Thoughts about Insurgent Warfare
By Brenda Cooper, 2004
Insurgents tend to win.
Look at the record. Although insurgent warfare is common, and seems to be an inevitable reaction to occupation, large-scale insurgencies are less common. Iraq qualifies. We have been in two other significant insurgent wars. The most recent was Vietnam, which we lost. The first was the revolutionary war. In both cases, the insurgents won.
“Although insurgent warfare is common, and seems to be an inevitable reaction to occupation, large-scale insurgencies are less common.”
We are at war with insurgents in Iraq. If we grant that President Bush?s declaration that the war was over in May, 2003 as the end of traditional army warfare in Iraq, and the beginning of the insurgency, then we lost 137 troops in the traditional war and 991 troops so far in the insurgency, for a total of 1128 American deaths. Iraq’s casualties have been far higher. Every life matters, every death is a tragedy.
How the war in Iraq ends will greatly affect our political and economic future. I predict that if we continue our current effort, which appears to be armed response to the insurgents — but with too few troops for an effective complete occupation, and no political will or world support for a complete occupation — we will lose. I’m not the first person to say that Iraq smells like Vietnam. The stakes are higher than Vietnam. The outcome will affect the entire region, and our access to oil, which we continue to cling to, dependently, as if it were our life?s blood.
So what can we do?
One choice, of course, is long term occupation with sufficient forces. There is no good exit strategy for that, and it’s fraught with bad things like long supply lines, lack of troops, and too much attention to one area in world full of uncertainties that exist on multiple continents. Not to mention a possible real draft requirement.
We used to largely ignore terrorists – to refuse to bargain with them, and to limit our military response to terrorism to small and often secret operations. This was effective in the past. There are, however, more terrorists now, and 9/11 was too big to ignore. I suggest that we return to ignoring terrorists without ignoring the causes and fears that breed them. And of course, without ignoring enhanced security, although we must carefully weigh the costs and benefits of our choices.
So here is one set of options to consider:
First, some assumptions. Education, basic services, and economic health breeds peace more than it breeds war. Look at the EU, at the Netherlands, Sweden, and Canada for examples. These same things are probably a prerequisite to any form of representative government.
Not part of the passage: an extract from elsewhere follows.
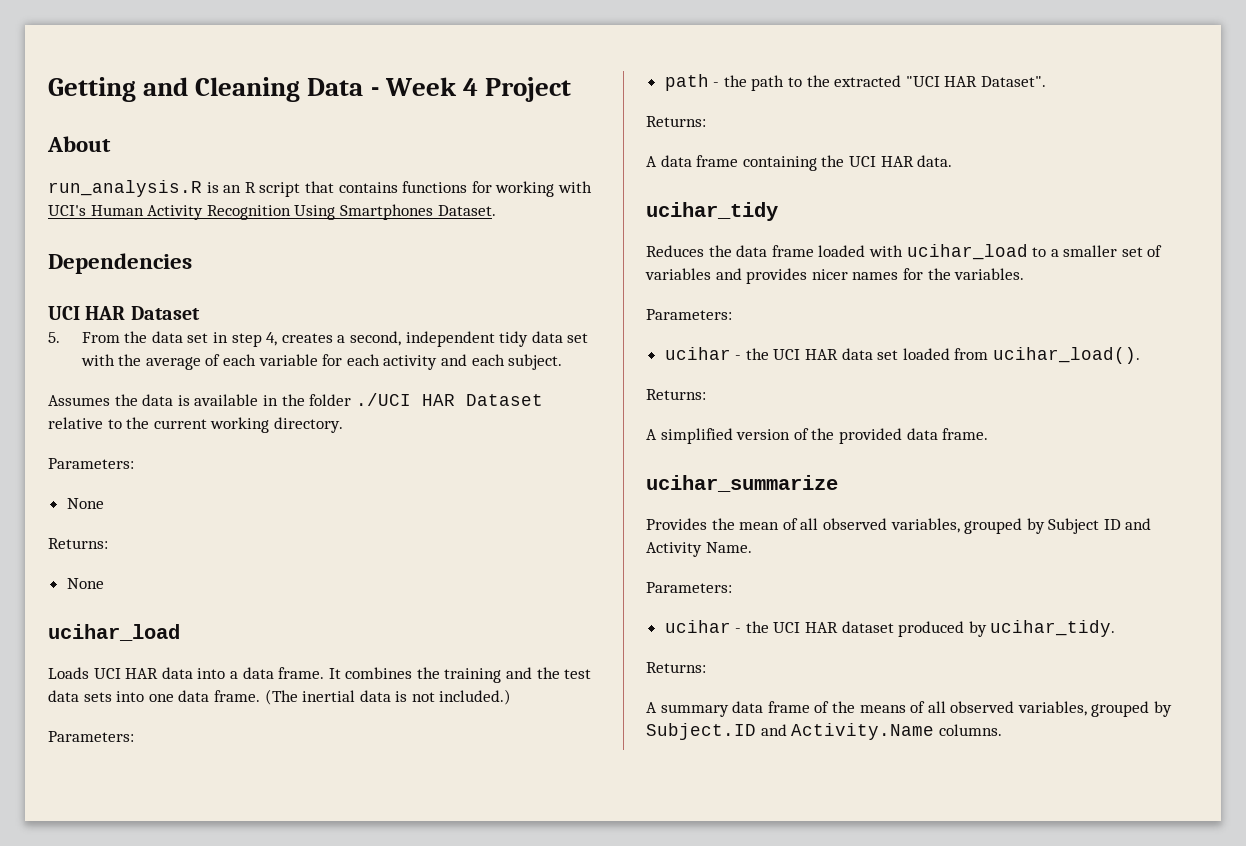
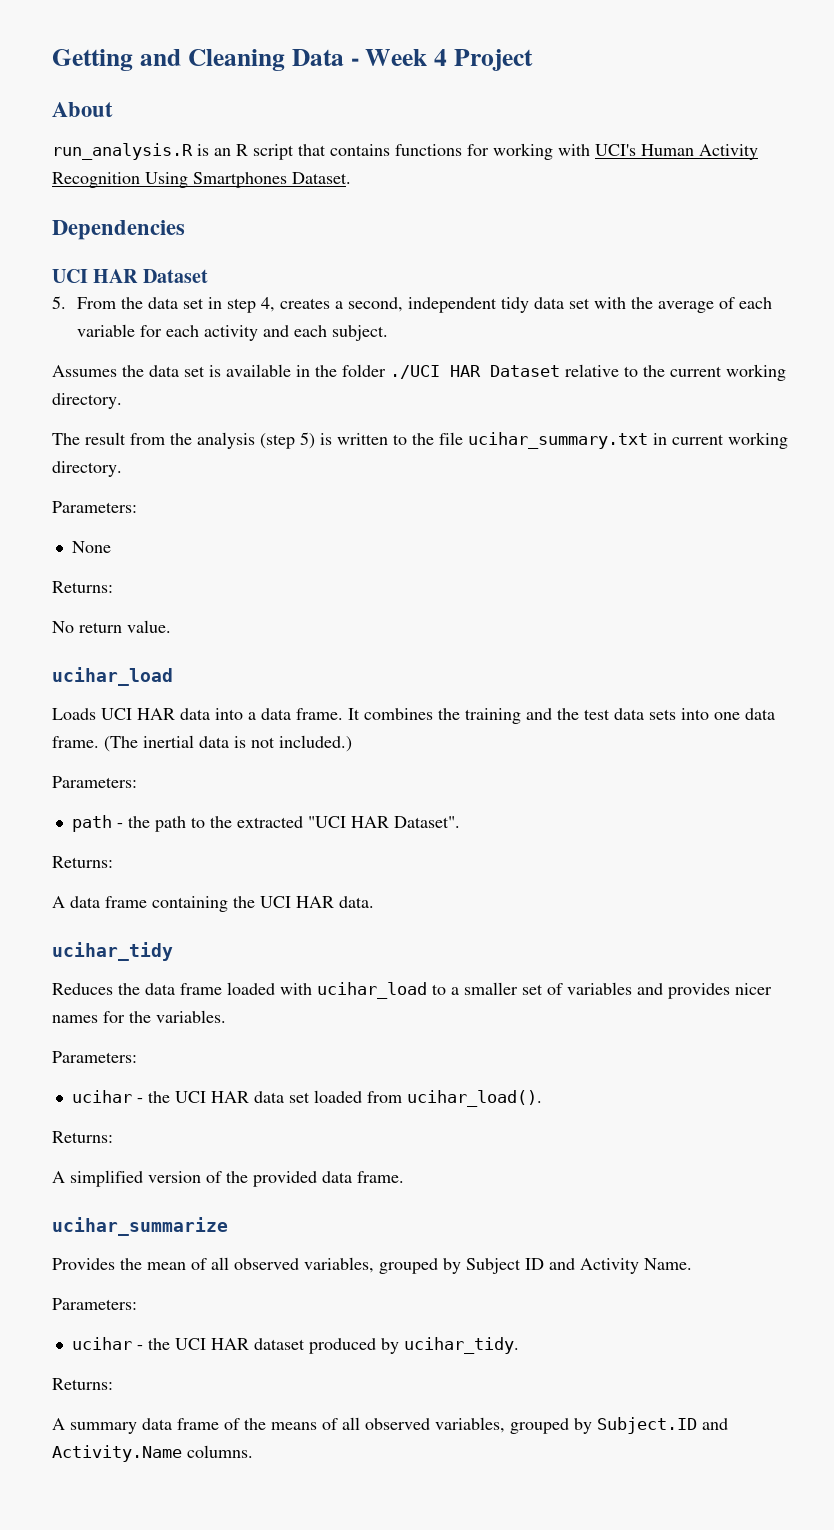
(174, 400) none -> [184,366,205,377] set
(343, 425) none -> [52,432,788,449] [52,461,122,477] // The result from the analysis (step 5) is written to the file ucihar_summary.txt in current working directory.
[66,578,104,589] // None -> [52,620,171,633] // No return value.

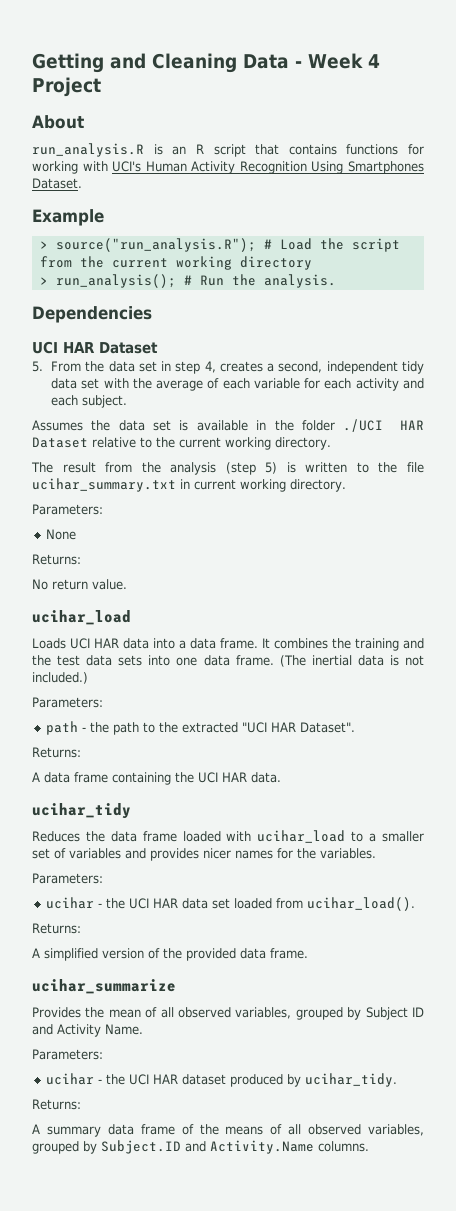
(351, 178) none -> [32,209,104,226] [39,238,400,252] [39,256,312,270] [39,274,336,288] // Example // > source("run_analysis.R"); # Load the script from the current working directory // > run_analysis(); # Run the analysis.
Staying in Iraq the way we are now will not succeed (the insurgents will win – see above).
Simply pulling out, as irresponsible as it feels, is a viable option. If you accept that the current path has no possible win at the end of it, then why take even one more step?
Can we improve on simply pulling out? What if we leave Iraq, then create a large and brave coalition of helpers (American and international) who will begin with the safest places in Iraq and provide food, work on rebuilding, education, and health care using half the money we are now spending to keep too-few troops there. Some of these helpers would die, but the insurgents will have a hard time justifying killing unarmed people who are working for the good of Iraq. The process will take as long as the war is likely to, maybe longer, and may not result in a country under our control with our puppets running it. I contend that it would probably do more good and less harm to both Iraq and America, and begin to repair the damage we?ve done to our international reputation.
While we’re at it, reducing our dependency on oil opens choices in Iraq. It lowers the stakes and lets us care less about the outcome of Iraq’s struggles to become a functioning country.
Regardless of what we choose next, I believe our choice to enter Iraq at all, and the insurgents choice to keep fighting, creates a lose-lose situation. We need to think outside the box of our current path, and find a better future. For our sake, and for the sake of the Iraqi people.